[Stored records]
---*---

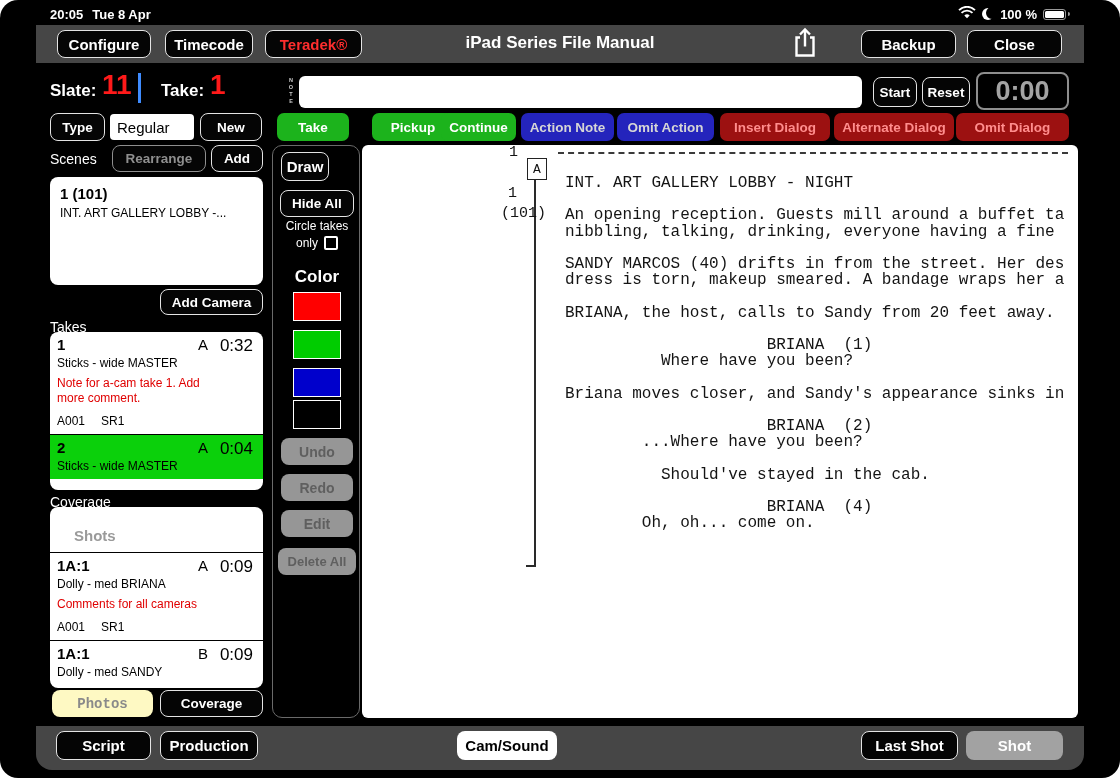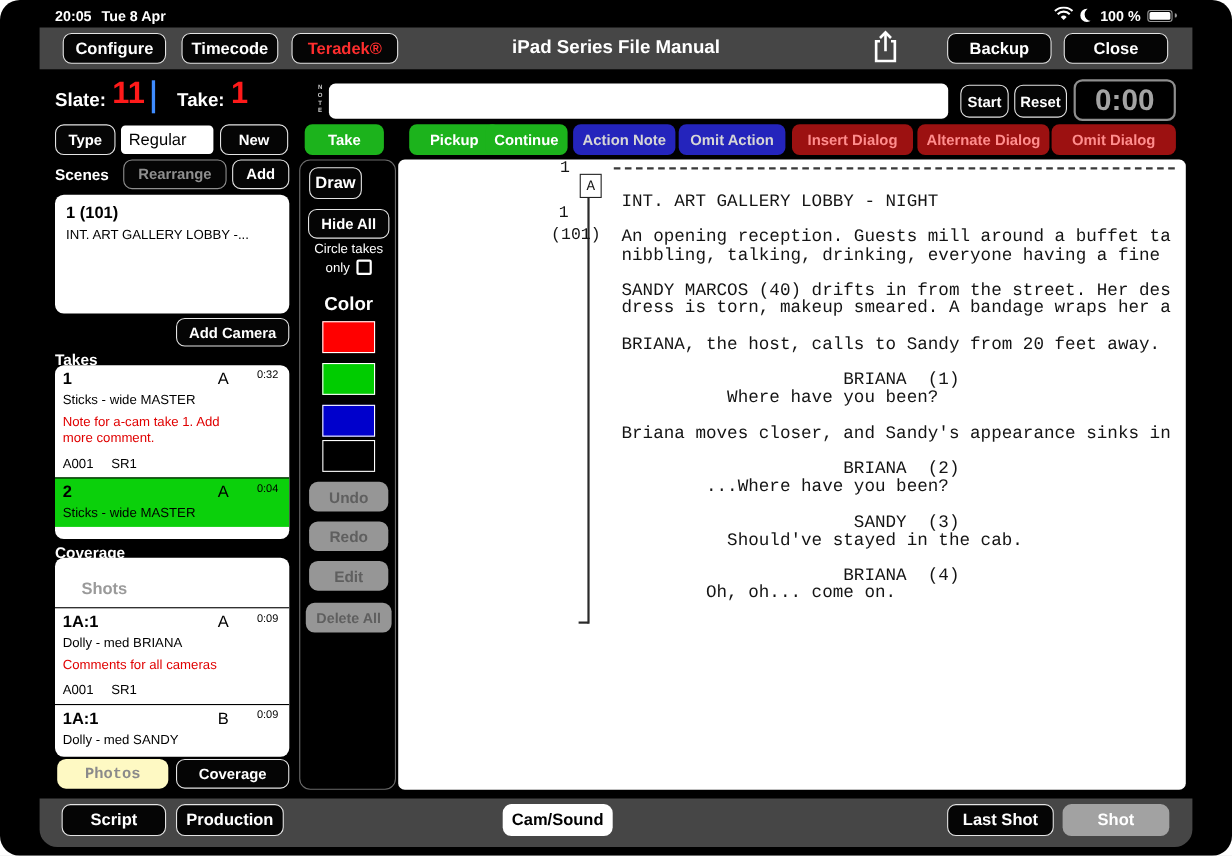"Scenes" .slabel { font-weight: 700 -> 400 }
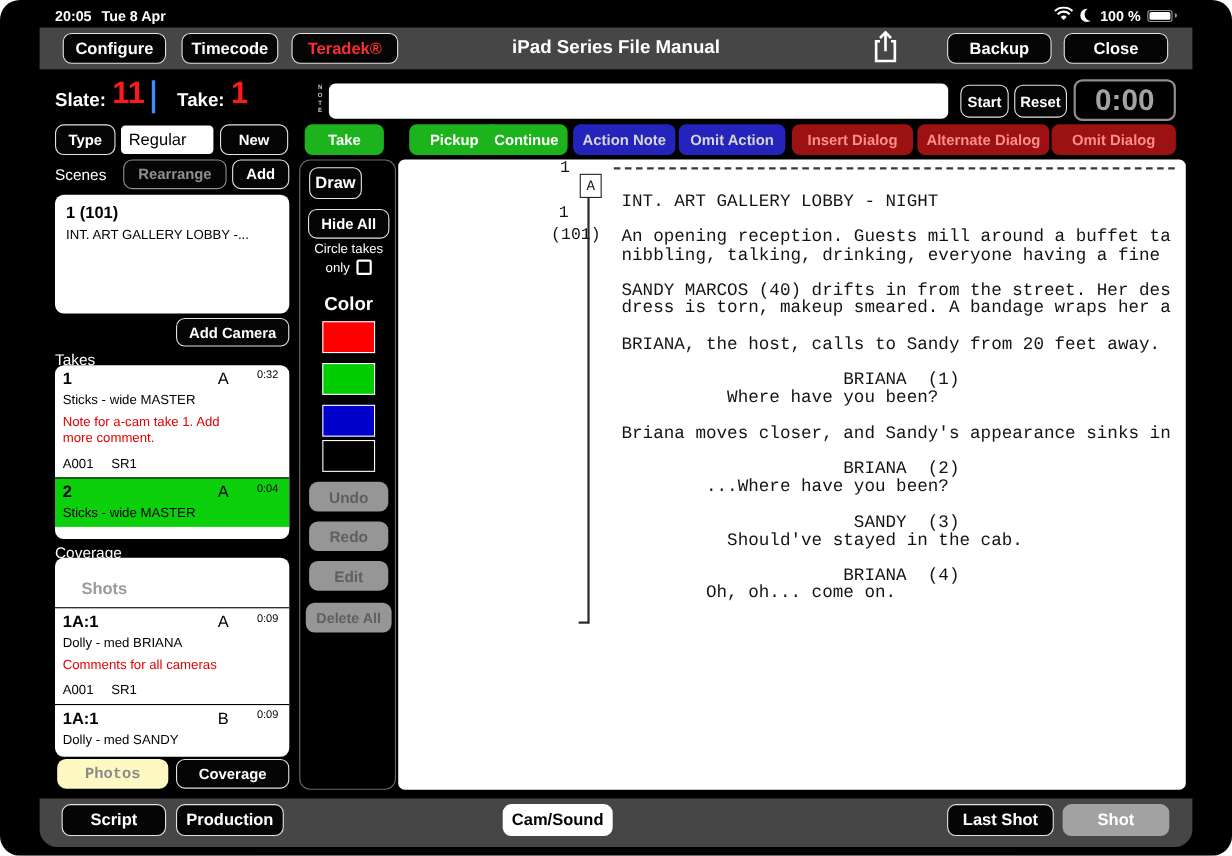"0:32" .tdur { font-size: 10px -> 17px }
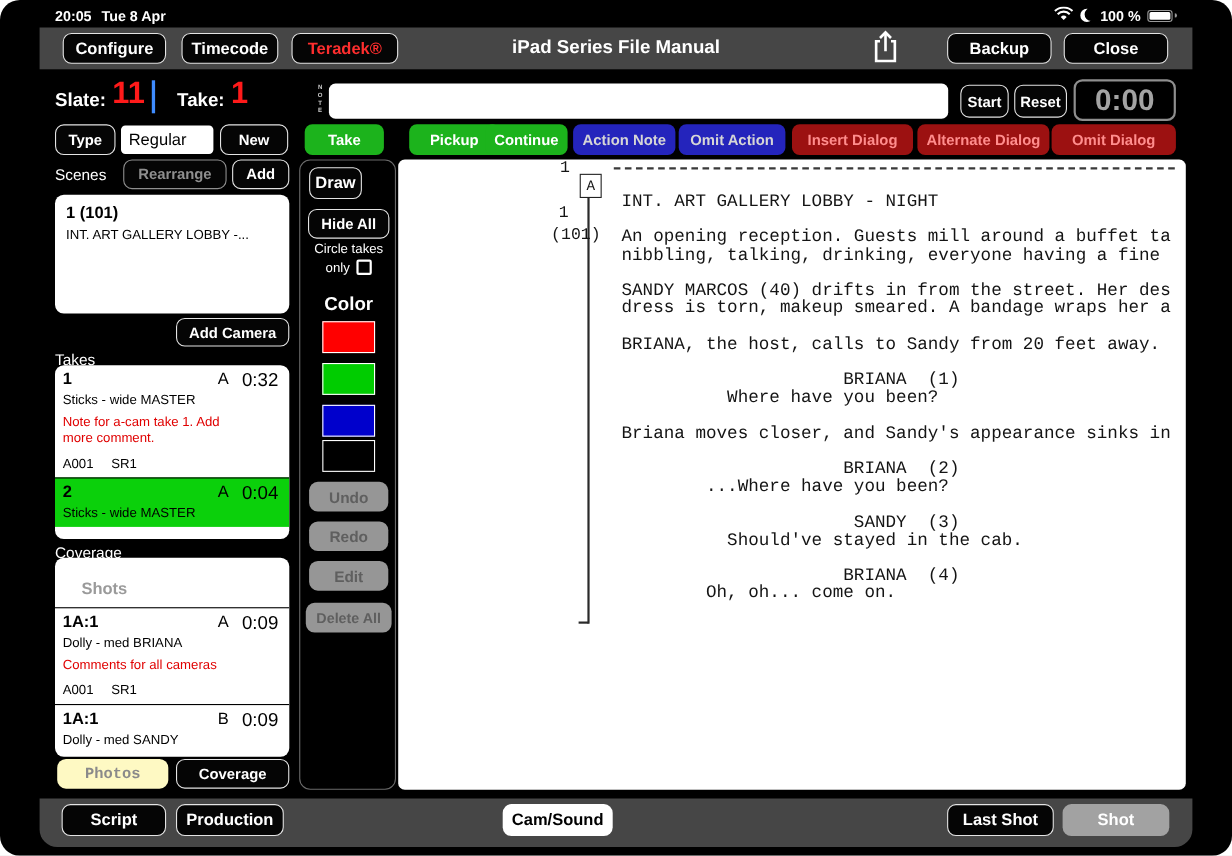"SANDY (3)" div.sline { html: <div> SANDY (3)</div> -> none }
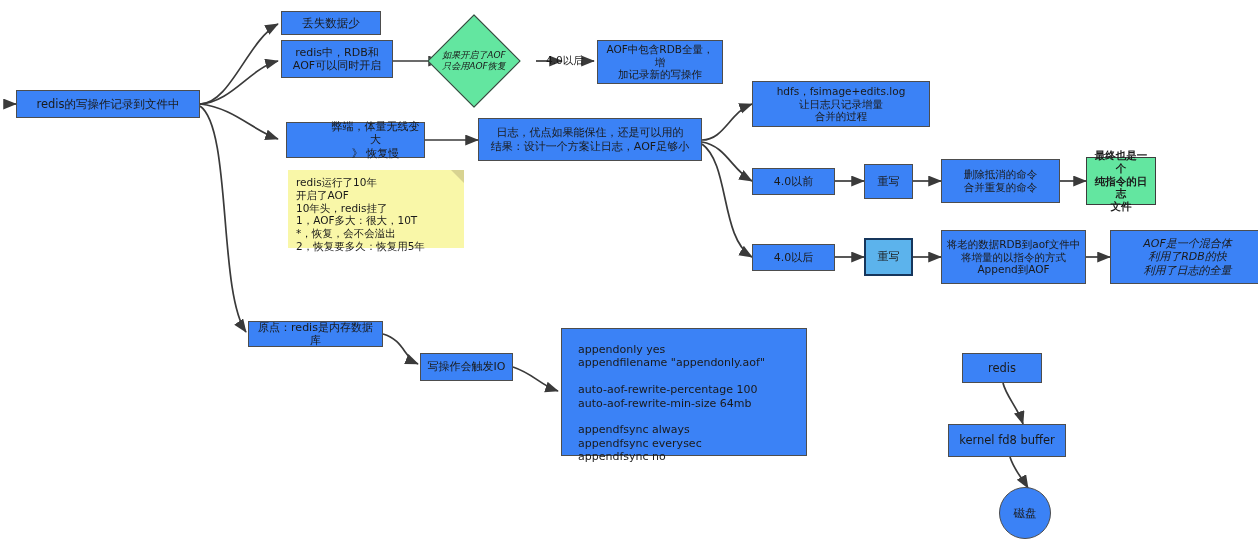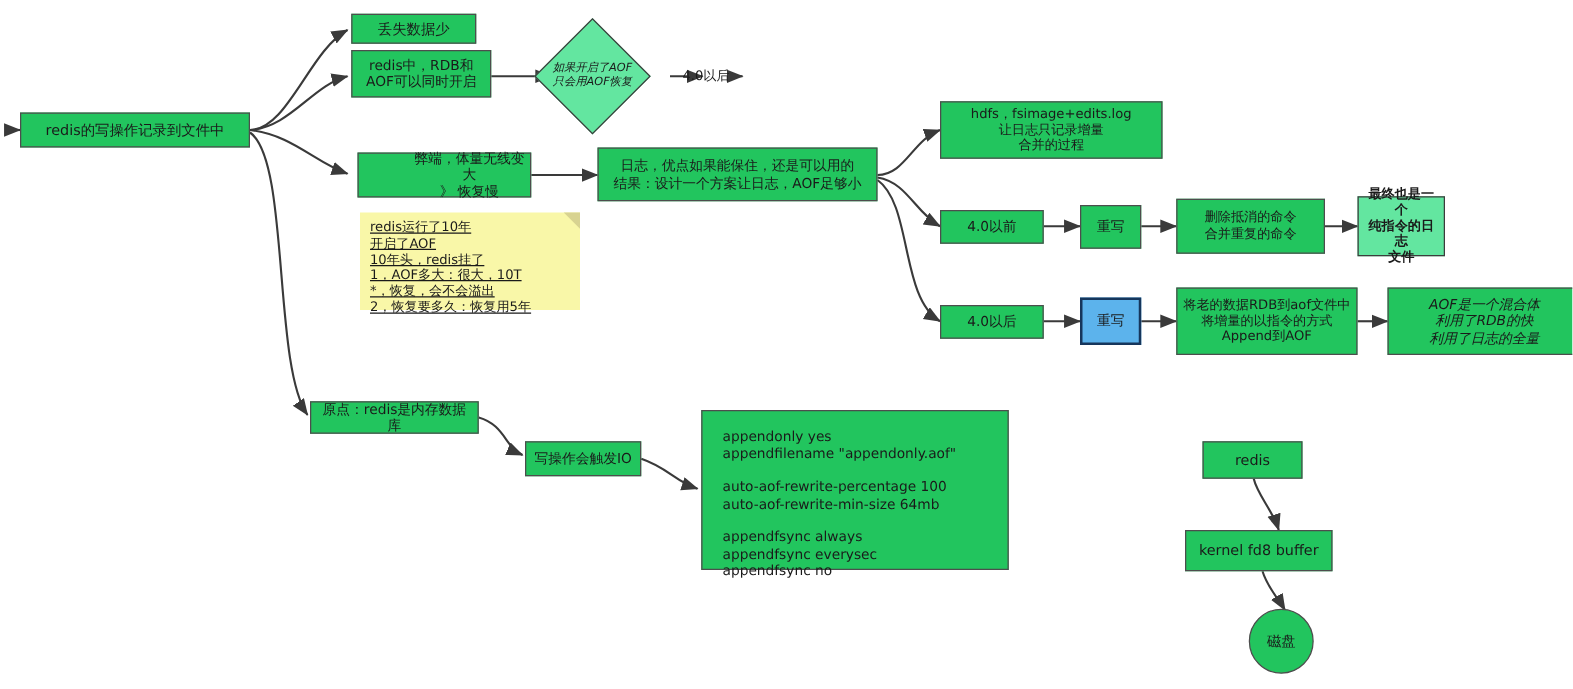"丢失数据少" .node { background: #22c55e -> #3b82f6 }
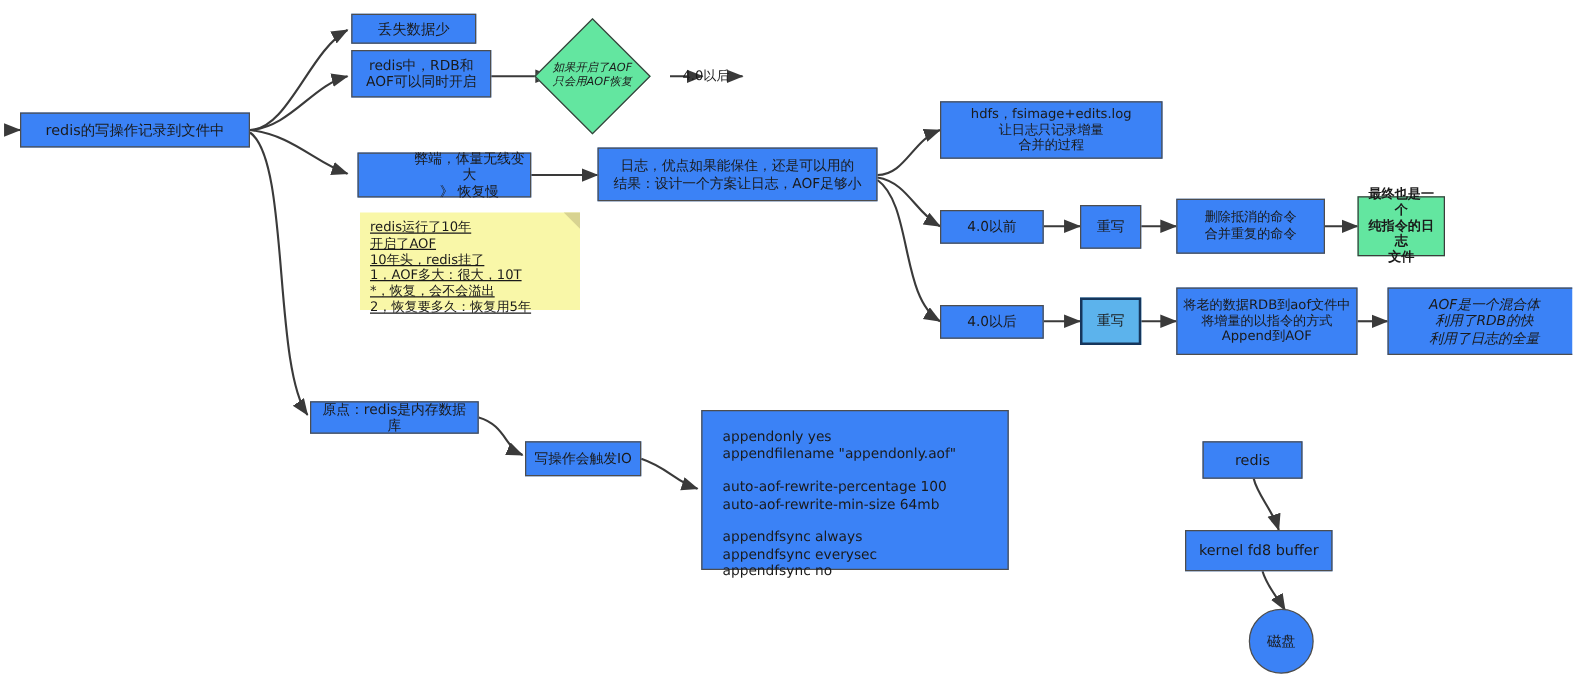"AOF中包含RDB全量，增" div.node { html: none -> <div>AOF中包含RDB全量，增 加记录新的写操作</div> }
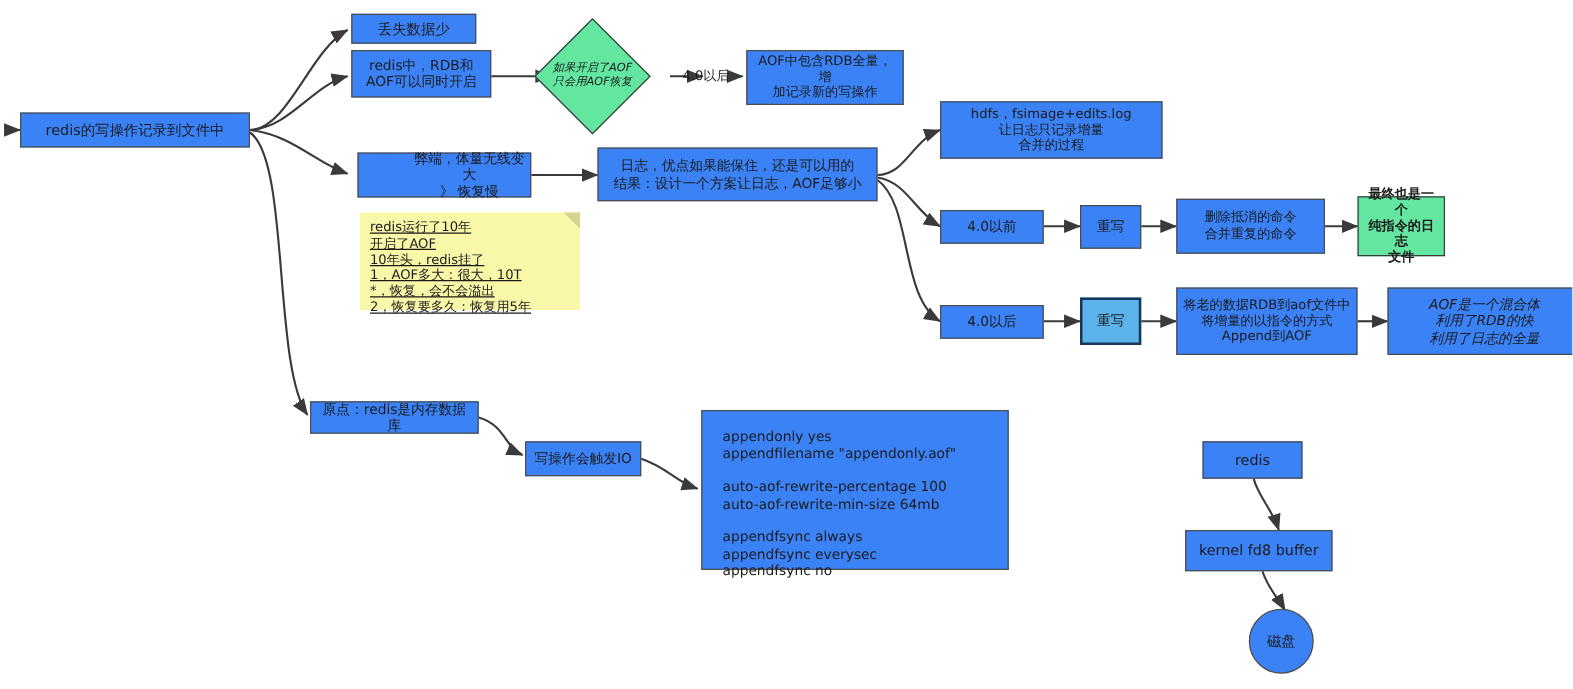"redis运行了10年" div.node { text-decoration: underline -> none }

---*---

Each record should be printed again precisely, though not its pictures.

"Scenes" .slabel { font-weight: 700 -> 400 }
"0:32" .tdur { font-size: 10px -> 17px }
"SANDY (3)" div.sline { html: <div> SANDY (3)</div> -> none }
"丢失数据少" .node { background: #22c55e -> #3b82f6 }
"AOF中包含RDB全量，增" div.node { html: none -> <div>AOF中包含RDB全量，增 加记录新的写操作</div> }
"redis运行了10年" div.node { text-decoration: underline -> none }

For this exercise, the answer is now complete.